Count the number of non-isomorphic graphs for the given degree sequence
Yes, there are. I'll describe two such graphs.
First, arrange the six vertices in a 2 by 3 grid. Then connect vertices so as to form the number $8$ as seen on sports scoreboards or some digital clocks. This is what a commenter refers to as a theta graph.
For the second example, call the vertices of degree $3$ $A$ and $B$ and the other four $x,y,z,w$. Set $A$ adjacent to $x,y,z$, $B$ adjacent to $x,y,w$, and $z$ adjacent to $w$.
In the first example, the degree $3$ vertices are adjacent but in the second they are not, so the two graphs are non-isomorphic.
Vertices of degree 2 are fairly uninteresting as they can be removed from a graph by combining its two edges into one.
Suppose you did that to your graph(s), then you would be left with a graph with two vertices of degree 3. There are only two such reduced graphs: Either all the edges connect the two vertices, or they are connected by only one edge and both have a single loop.

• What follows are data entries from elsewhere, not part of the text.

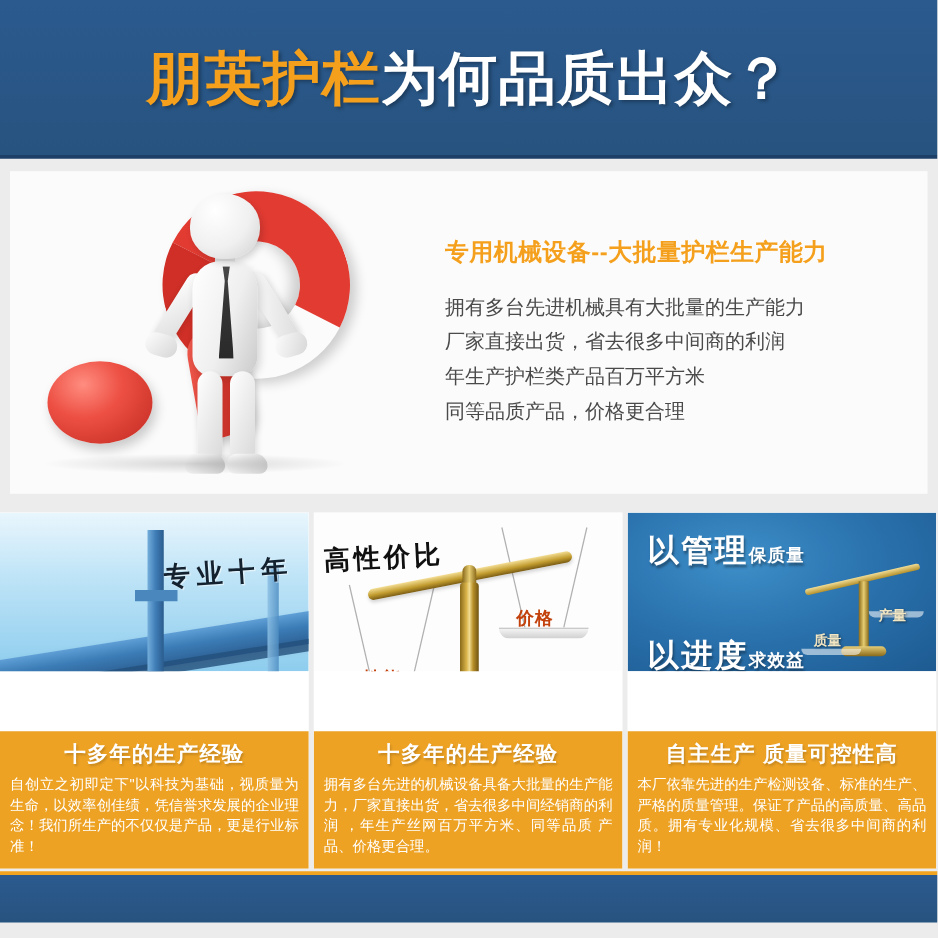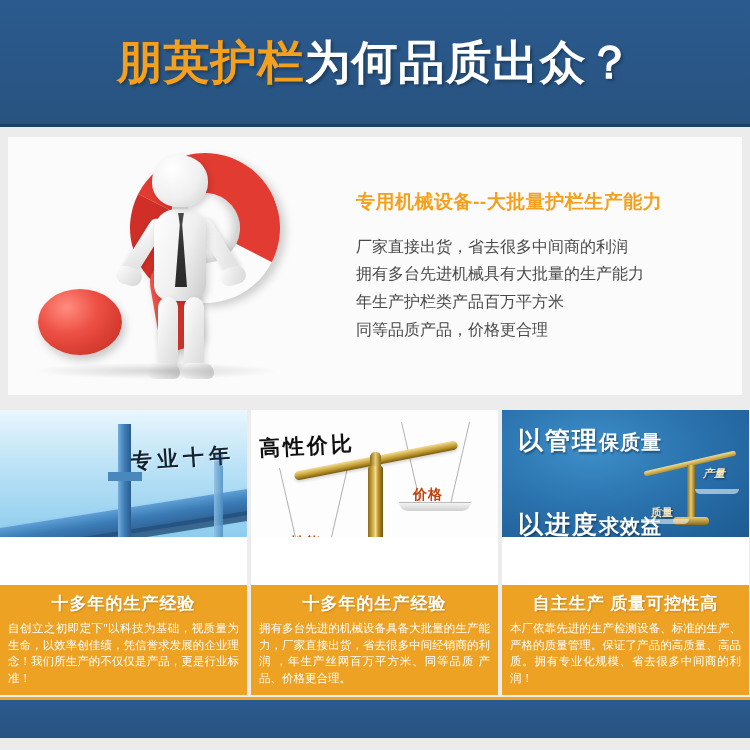--- a/index.html
+++ b/index.html
@@ -488,8 +488,8 @@
     <div class="hero-text">
       <div class="hero-heading">专用机械设备--大批量护栏生产能力</div>
       <div class="hero-lines">
+        <div>拥有多台先进机械具有大批量的生产能力</div>
         <div>厂家直接出货，省去很多中间商的利润</div>
-        <div>拥有多台先进机械具有大批量的生产能力</div>
         <div>年生产护栏类产品百万平方米</div>
         <div>同等品质产品，价格更合理</div>
       </div>

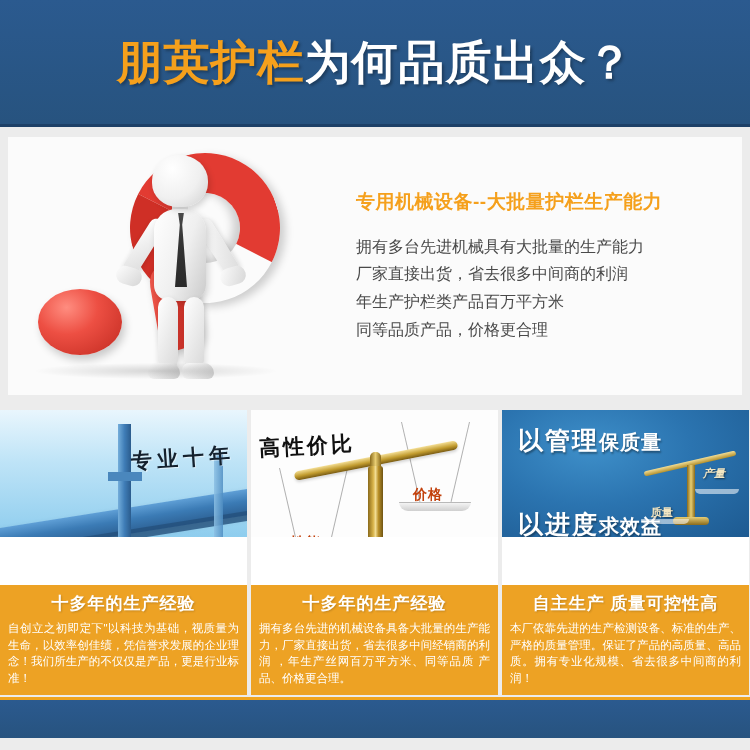--- a/index.html
+++ b/index.html
@@ -406,7 +406,7 @@
   .slg.l2 { top: 56px; }
   .slg.l3 { top: 98px; }
   .slg .big   { font-size: 25px; letter-spacing: 2px; }
-  .slg .small { font-size: 20px; letter-spacing: 1px; text-align: center; }
+  .slg .small { font-size: 14px; letter-spacing: 1px; text-align: center; }
   .mini-scale { position: absolute; right: 6px; bottom: 0; width: 104px; height: 96px; }
   .ms-beam {
     position: absolute; left: 4px; top: 20px;

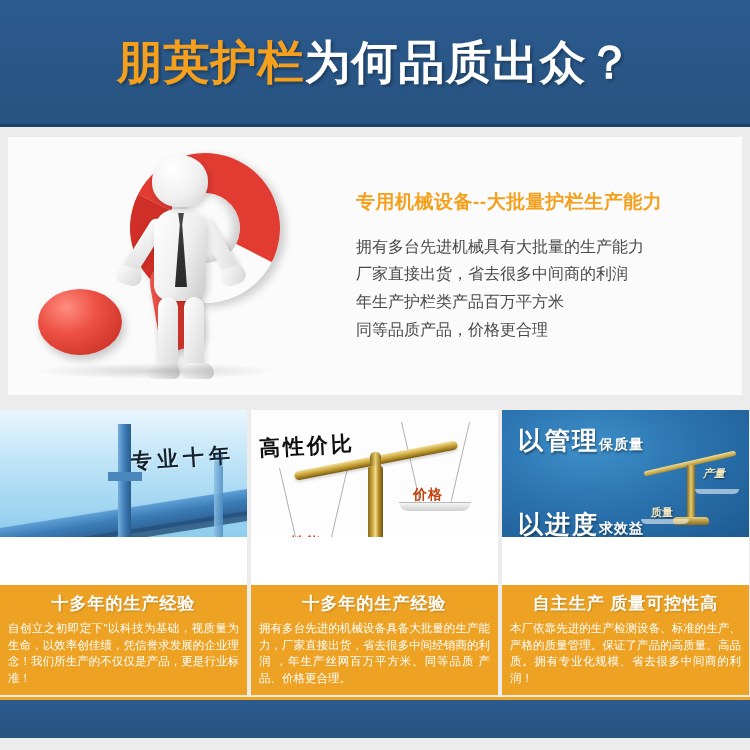--- a/index.html
+++ b/index.html
@@ -439,7 +439,7 @@
     text-shadow: 1px 1px 2px rgba(0,0,0,0.5);
   }
   .ms-label.l { left: 12px; top: 64px; }
-  .ms-label.r { left: 64px; top: 25px; font-style: italic; }
+  .ms-label.r { left: 64px; top: 44px; }
 
   
   .footer-bar {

Now insert the four degree-2 vertices back again.
Case 1: The reduced graph has three edges connecting the two nodes.
You can distribute the degree-2 vertices over the three edges in several distinct ways. As the three edges of the reduced graph are equivalent, all that matters is how you split the four added vertices into three groups (some of which may have zero vertices). There are four ways to do this: 0+0+4, 0+1+3, 0+2+2, or 1+1+2. This gives four non-isomorphic graphs. Note however that the 0+0+4 graph is not simple, because of the two 0 edges. So this gives 3 simple graphs.
Case 2: The reduced graph has one edge connecting the two vertices, and two loops, one on each vertex.
Each of the loops needs to have at least two degree-2 vertices added, because otherwise the graph will be not simple. We only have 4 vertices available so each loop must have exactly two vertices added. This gives the fourth simple graph.
Draw two hexagons. On one, draw a chord that bisects it and in another, draw a chord that does not. Then you get two nonisomorphic graphs because one has a simple circuit of length $4$ and the other does not.